On Wed, 10 Jan 1996, thomas w kavanagh wrote:

> On Wed, 10 Jan 1996, JEROME H. BARKOW wrote:
>
> > A.F.C. Wallace's revitalization stuff first appeared around 40 years
> > ago and is definitely out-of-fashion.
>
> One trajectory of development follows Wallace's extention/generalization
> of the revitalization stuff into his "paradigmatic processes of cultural
> change" (AA 74:467-78). A parallel line was taken by Roy Rappaport
> (Ritual, Sanctity and Cybernetics, AA 73: 59-76; the Sacred in Human
> Evolution AR Ecol & Sytematics), and later by Kent Flannery (Cultural
> Evolution of Civilizations) and beyond with the archaeologists (Sanders
> and Webster, Unilinealism, Multilinealism, and the Evolution of Complex
> Societies, 1978).
>
> > As far as I can tell, the kinds
> > of phenomena with which he was concerned today are discussed under the
> > rubric of "identity," the "politics of identity" in particular. A
> > union or synthesis of the Wallace framework and more recent approaches
> > is needed.
>
> Question: Do these "politics of identity" studies subsume the
> ethnogenesis and/or "re-tribalization" studies or do they indeed "start
> from scratch"?
>
> tk

Tom-
Wallace's model also greatly influenced the theoretical efforts I
undertook in my dissertation in trying to develop a workable micro-macro
model for cultural evolution. see

Schwerin, Karl H. 1966. Oil and steel. Processes of Karinya culture
change in response to industrial development. Latin American Studies,
vol. 4. Los Angeles, CA: Latin American Center, University of California
(UCLA)

Schwerin, Karl H. 1970. The Mechanisms of Culture Change, pp. 283-305
in The Social Anthropology of Latin America. Essays in honor of Ralph
Leon Beals, ed. by Walter Goldschmidt & Harry Hoijer. Latin American
Center.
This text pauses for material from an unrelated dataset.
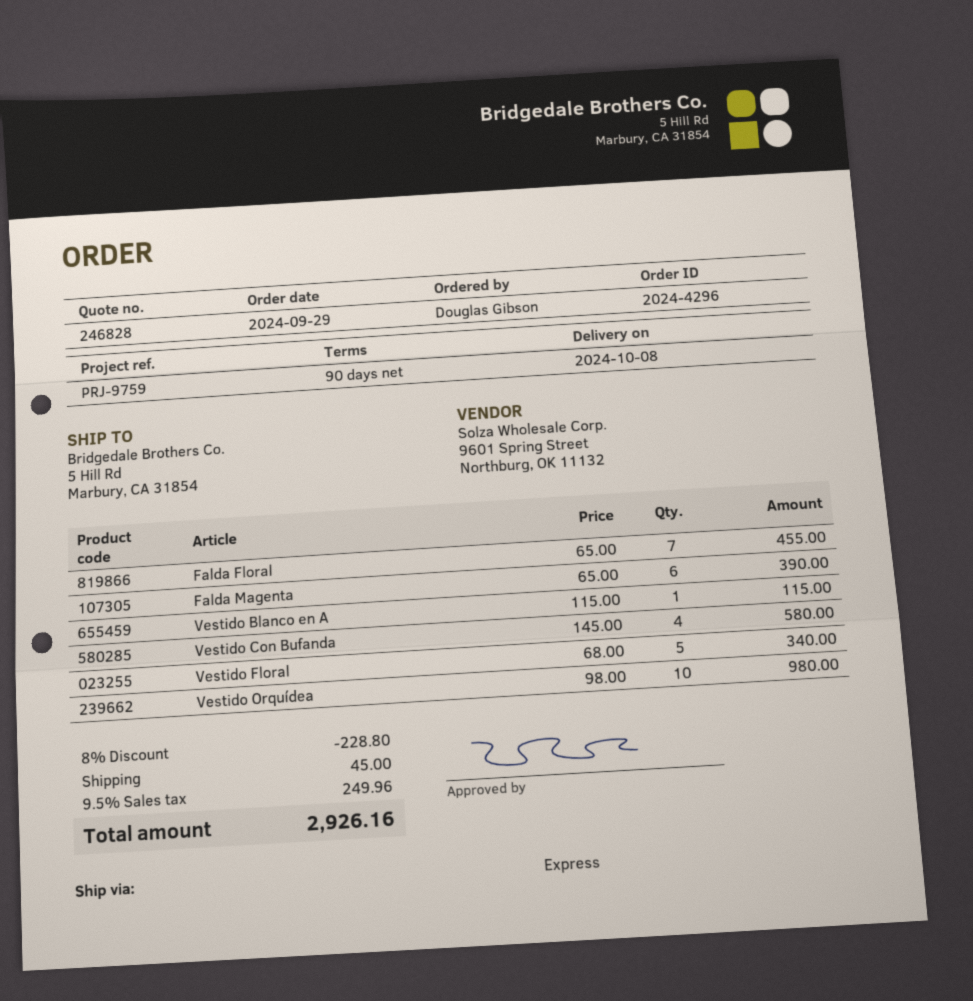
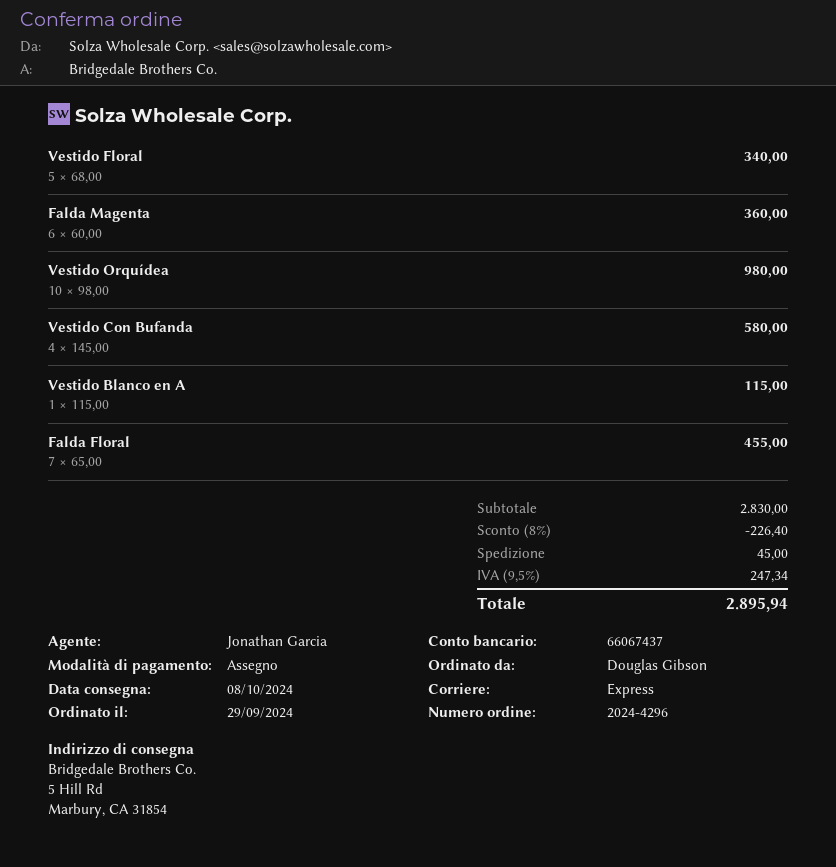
Falda Magenta: 6 x 65.00 = 390.00 -> 6 x 60.00 = 360.00
discount: 8% = 228.80 -> 8% = 226.40
tax: 9.5% = 249.96 -> 9.5% = 247.34
total: 2926.16 -> 2895.94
Los Angeles, CA: UCLA

Later, I discovered that John Gillin had come up with essentially the
same model in his anthropological textbook The Ways of Men, pp. 558-568.
New York: Appleton-Century-Crofts. 1948


Karl Schwerin SnailMail: Dept. of Anthropology
Univ. of New Mexico Albuquerque, NM 87131
e-mail: schwerin@unm.edu

There are people who will help you get your basket
on your head because they want to see what is in it.